> [Code change snippets]:
Start of Block
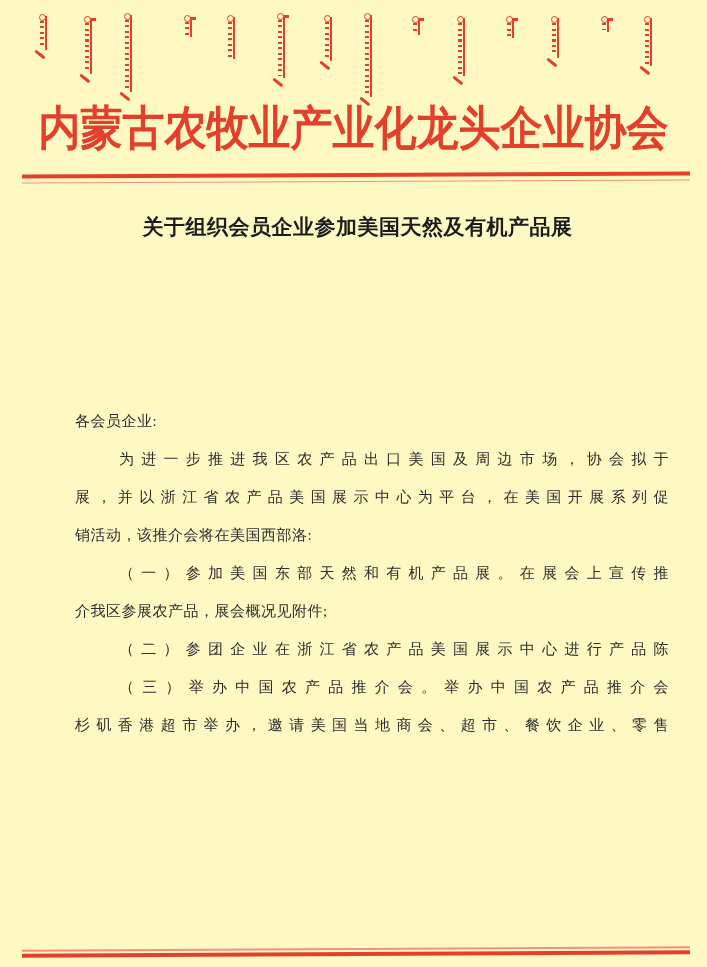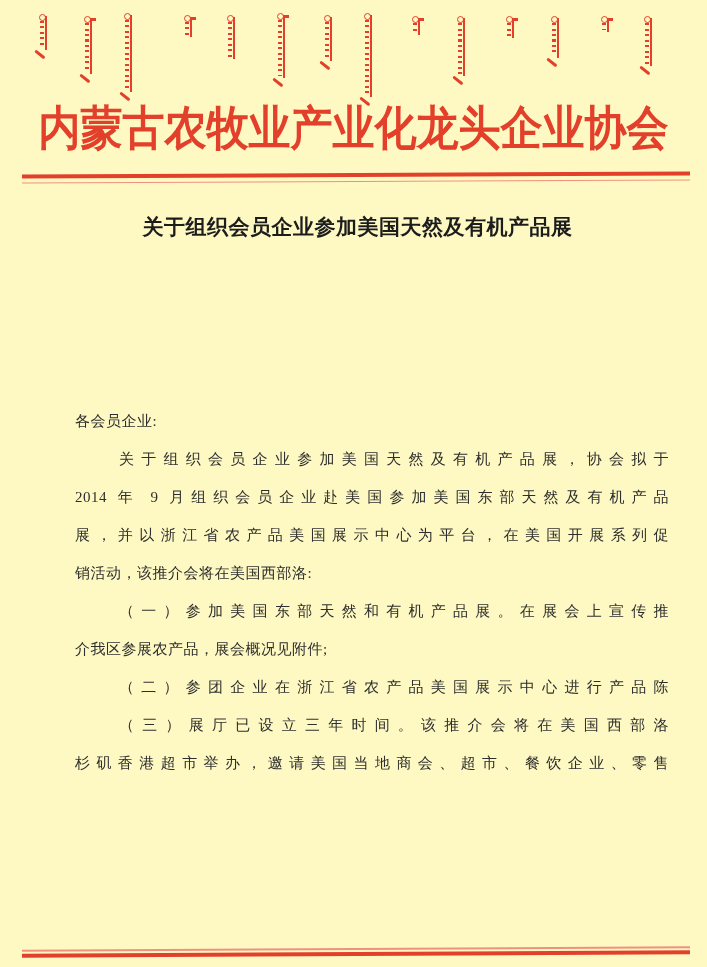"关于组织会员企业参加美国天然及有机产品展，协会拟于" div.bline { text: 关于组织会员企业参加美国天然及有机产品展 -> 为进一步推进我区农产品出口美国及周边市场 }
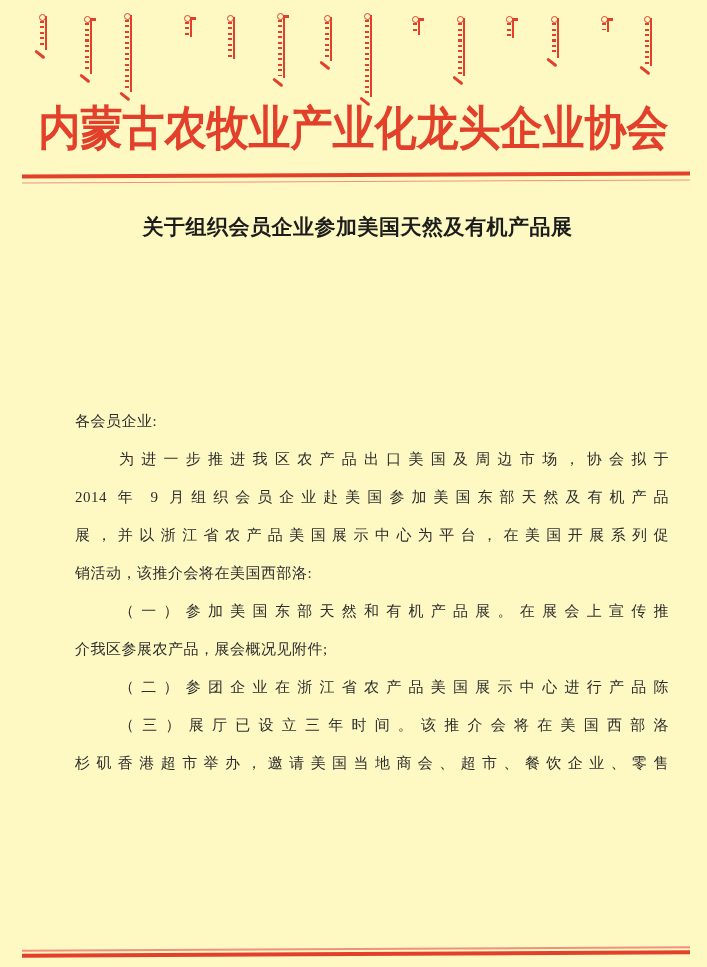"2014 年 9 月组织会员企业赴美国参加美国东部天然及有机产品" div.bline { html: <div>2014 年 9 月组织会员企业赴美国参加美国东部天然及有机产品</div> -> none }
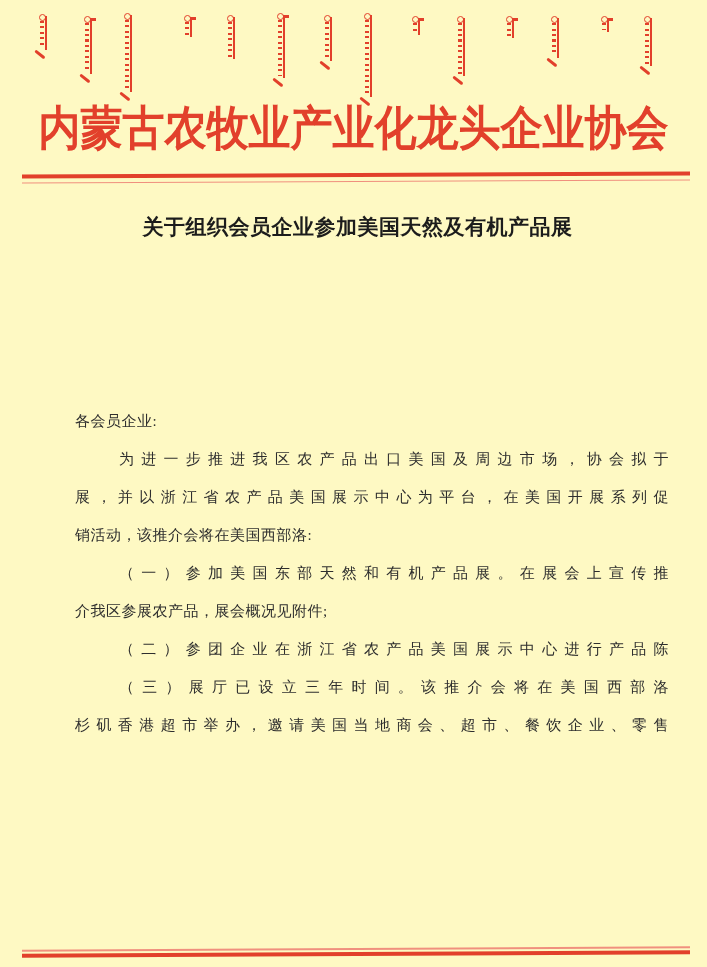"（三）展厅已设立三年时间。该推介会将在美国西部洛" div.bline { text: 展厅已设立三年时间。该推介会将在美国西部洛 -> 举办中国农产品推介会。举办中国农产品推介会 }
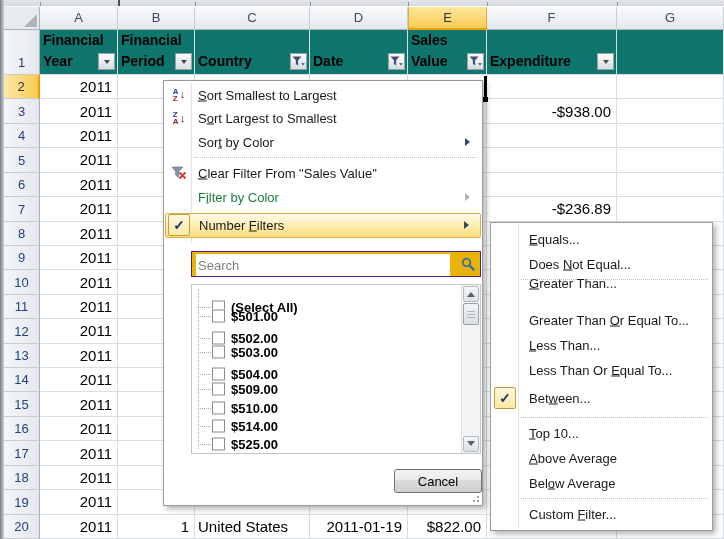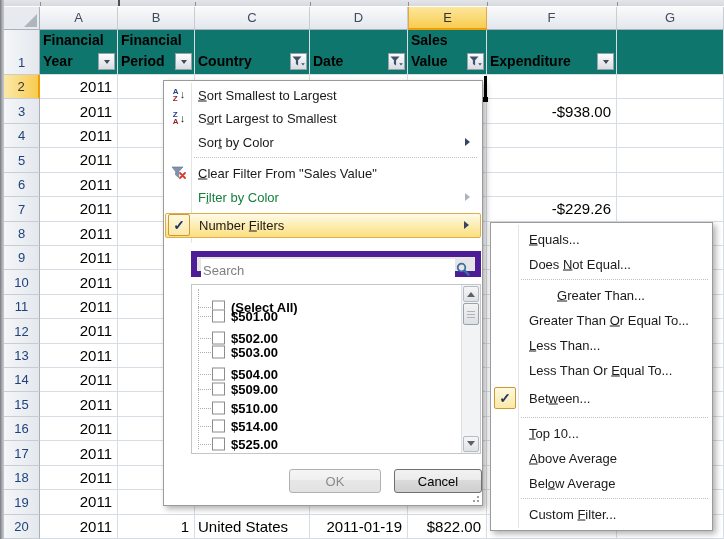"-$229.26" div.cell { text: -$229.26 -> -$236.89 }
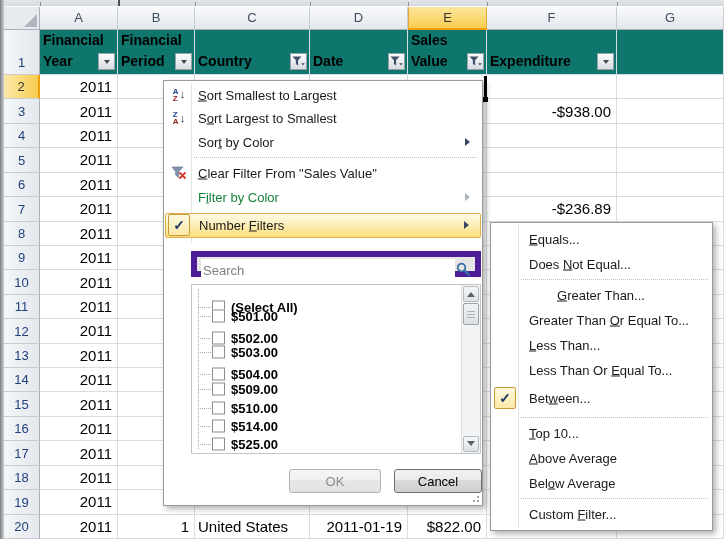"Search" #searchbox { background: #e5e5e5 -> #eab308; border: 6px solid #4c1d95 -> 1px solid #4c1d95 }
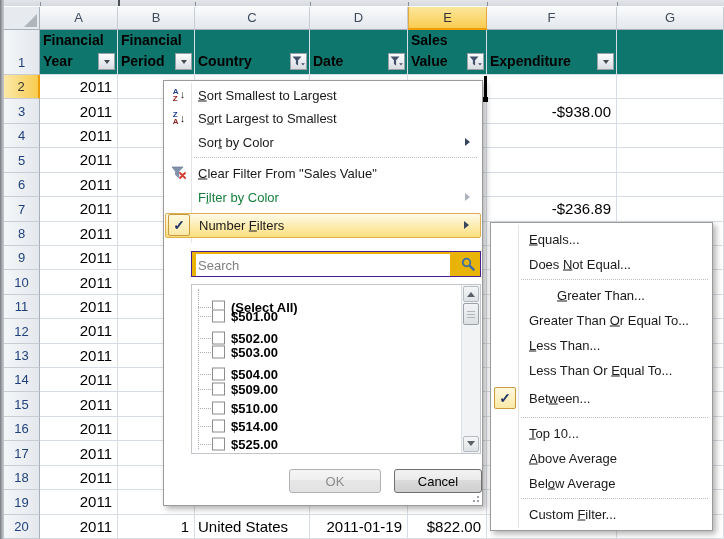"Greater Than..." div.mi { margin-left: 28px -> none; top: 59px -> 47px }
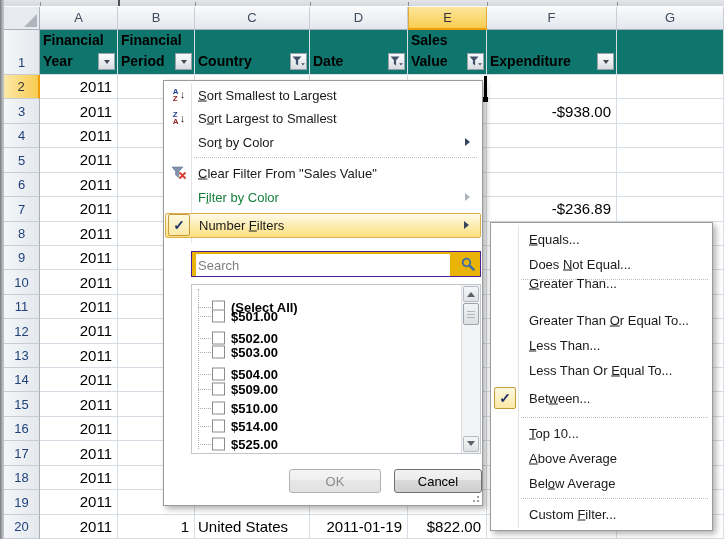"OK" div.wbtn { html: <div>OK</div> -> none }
End of Block
> [Work item]: When an image appears in the data, skip it and output the rest exactly.

> [Written reply]:
"关于组织会员企业参加美国天然及有机产品展，协会拟于" div.bline { text: 关于组织会员企业参加美国天然及有机产品展 -> 为进一步推进我区农产品出口美国及周边市场 }
"2014 年 9 月组织会员企业赴美国参加美国东部天然及有机产品" div.bline { html: <div>2014 年 9 月组织会员企业赴美国参加美国东部天然及有机产品</div> -> none }
"（三）展厅已设立三年时间。该推介会将在美国西部洛" div.bline { text: 展厅已设立三年时间。该推介会将在美国西部洛 -> 举办中国农产品推介会。举办中国农产品推介会 }
"-$229.26" div.cell { text: -$229.26 -> -$236.89 }
"Search" #searchbox { background: #e5e5e5 -> #eab308; border: 6px solid #4c1d95 -> 1px solid #4c1d95 }
"Greater Than..." div.mi { margin-left: 28px -> none; top: 59px -> 47px }
"OK" div.wbtn { html: <div>OK</div> -> none }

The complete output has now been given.